Web document revisions
—————
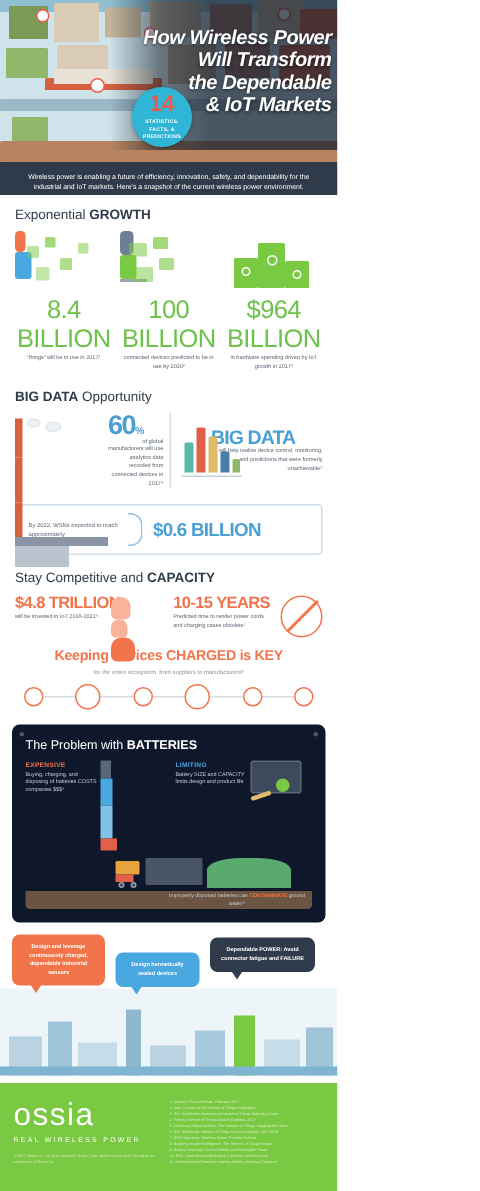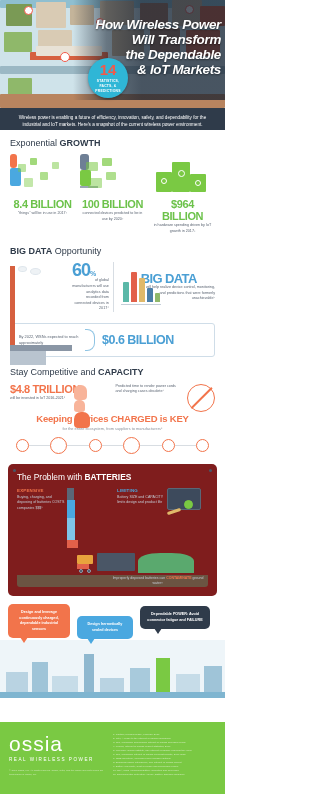--- a/index.html
+++ b/index.html
@@ -40,7 +40,7 @@
   .growth { display:flex; gap:5px; }
   .gcard { flex:1; text-align:center; }
   .gart { height:44px; position:relative; }
-  .gnum { font-size:11px; font-weight:bold; color:#6cc24a; letter-spacing:-.4px;
+  .gnum { font-size:17px; font-weight:normal; color:#6cc24a; letter-spacing:-.4px;
     line-height:1.1; }
   .gcap { font-size:3.7px; color:#5a6472; line-height:1.5; margin-top:1px; }
   .box { position:absolute; background:#7ac943; border-radius:1px; }

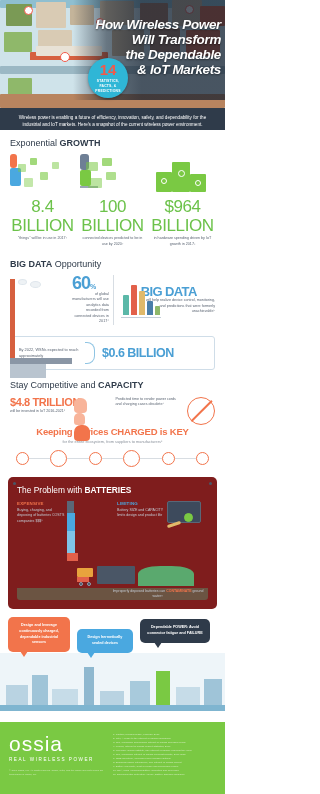--- a/index.html
+++ b/index.html
@@ -278,6 +278,7 @@
         </div>
       </div>
       <div>
+        <div class="cnum">10-15 YEARS</div>
         <div class="ccap">Predicted time to render power cords and charging cases obsolete⁷</div>
         <div class="noplug"></div>
       </div>

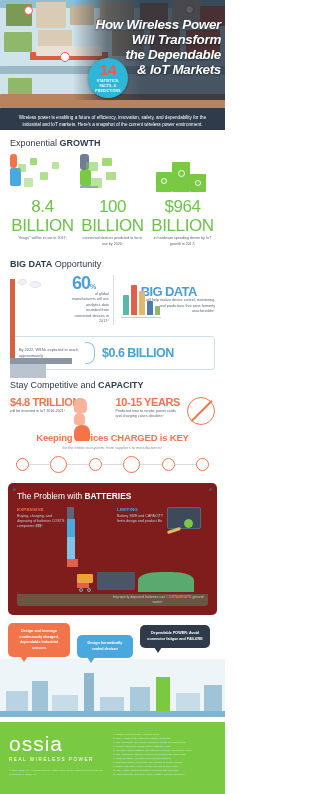--- a/index.html
+++ b/index.html
@@ -91,7 +91,7 @@
   .link { height:1px; background:#d8dde2; flex:1; }
 
   
-  .batt { margin:8px 8px 0; background:#7f1d1d; border-radius:5px;
+  .batt { margin:8px 8px 0; background:#0f172a; border-radius:5px;
     padding:8px 9px 9px; color:#fff; position:relative; overflow:hidden; }
   .batt:before, .batt:after { content:""; position:absolute; width:3px; height:3px;
     border-radius:50%; background:#4a5666; top:5px; }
—————
The problem: Set down exactly, and only, the lines from the one containing "padding:8px 9px 9px;" through the final line of the entries above.

Task answer:
     padding:8px 9px 9px; color:#fff; position:relative; overflow:hidden; }
   .batt:before, .batt:after { content:""; position:absolute; width:3px; height:3px;
     border-radius:50%; background:#4a5666; top:5px; }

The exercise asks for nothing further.